Berlin - Zum Prozess gegen zwei ehemalige DDR-Spitzenpolitiker kam auch Egon Krenz – aus „Solidarität“. Es ist der letzte Prozess dieser Art, und Egon Krenz hatte sich von seinem Wohnort an der Ostsee auf den Weg nach Berlin gemacht. „Ich bin hier, weil meine Freunde vor Gericht stehen. Wir kennen noch so etwas wie Solidarität“, brüstete sich der letzte DDR-Staats- und Parteichef. Seit Freitag sind es erneut zwei ehemalige Mitglieder des SED-Politbüros, die sich vor dem Berliner Landgericht verantworten müssen. Siegfried Lorenz, 73, und Hans-Joachim Böhme, 74, wird eine Mitschuld am Tod von drei DDR-Flüchtlingen vorgeworfen.

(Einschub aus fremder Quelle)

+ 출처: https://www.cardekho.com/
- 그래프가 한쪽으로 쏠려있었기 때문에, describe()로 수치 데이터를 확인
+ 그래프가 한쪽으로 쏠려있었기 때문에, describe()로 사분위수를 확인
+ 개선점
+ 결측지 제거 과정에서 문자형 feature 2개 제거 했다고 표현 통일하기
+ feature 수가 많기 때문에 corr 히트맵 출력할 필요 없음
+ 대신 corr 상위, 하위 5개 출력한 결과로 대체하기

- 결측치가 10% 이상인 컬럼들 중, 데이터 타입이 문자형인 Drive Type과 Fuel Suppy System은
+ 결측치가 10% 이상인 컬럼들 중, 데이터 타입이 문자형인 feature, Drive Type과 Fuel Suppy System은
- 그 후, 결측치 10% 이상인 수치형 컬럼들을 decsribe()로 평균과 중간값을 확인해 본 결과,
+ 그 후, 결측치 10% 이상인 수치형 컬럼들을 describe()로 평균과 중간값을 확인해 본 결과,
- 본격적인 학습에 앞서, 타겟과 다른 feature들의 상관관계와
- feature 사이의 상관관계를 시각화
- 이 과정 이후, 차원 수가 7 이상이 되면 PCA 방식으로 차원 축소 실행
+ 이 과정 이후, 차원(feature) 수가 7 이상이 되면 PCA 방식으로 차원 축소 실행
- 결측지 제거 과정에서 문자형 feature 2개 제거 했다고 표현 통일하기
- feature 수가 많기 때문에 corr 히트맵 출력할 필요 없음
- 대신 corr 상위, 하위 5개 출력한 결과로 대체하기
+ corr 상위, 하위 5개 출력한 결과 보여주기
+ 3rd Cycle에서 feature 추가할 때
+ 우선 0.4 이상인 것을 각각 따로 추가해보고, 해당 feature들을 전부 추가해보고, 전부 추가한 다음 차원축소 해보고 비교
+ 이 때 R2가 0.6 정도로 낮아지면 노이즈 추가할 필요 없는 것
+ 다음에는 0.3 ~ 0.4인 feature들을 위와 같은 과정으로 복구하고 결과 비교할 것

Die Anklage geht von Totschlag durch Unterlassen aus. Lorenz und Böhme hätten das Grenzregime zwar nicht aktiv gestaltet. Doch sie hätten als Mitglieder des Politbüros, der Machtzentrale, bewusst vermieden, auf eine Humanisierung des Grenzregimes hinzuwirken. Lorenz und Böhme saßen wegen dieser Vorwürfe schon einmal vor Gericht. Vor vier Jahren wurden sie freigesprochen. Diese Entscheidung hatte der Bundesgerichtshof (BGH) jedoch aufgehoben. Oberstaatsanwalt Bernhard Jahntz ist im neuen Prozess zuversichtlich: „Ich gehe von einem Schuldspruch aus.“ Er rechne jedoch nur mit einer „Strafe am unteren Rand“, sagte Jahntz.

Es könnte sogar eine Verurteilung ohne Folgen sein. So war es im Fall von Herbert Häber. Der langjährige SED-Westexperte war ursprünglich gemeinsam mit Lorenz und Böhme angeklagt. Auch seinen Freispruch von 2000 hob der BGH auf. Das Verfahren gegen ihn wurde dann abgetrennt. Im Mai dieses Jahres sprach ihn das Landgericht der Anstiftung zum dreifachen Mord an DDR-Flüchtlingen schuldig. Die Richter verzichteten aber auf die Verhängung einer Strafe – weil Häber sich bemüht hatte, die Mauer durchlässiger zu machen. Das Urteil gegen Lorenz und Böhme soll am 6. August verkündet werden.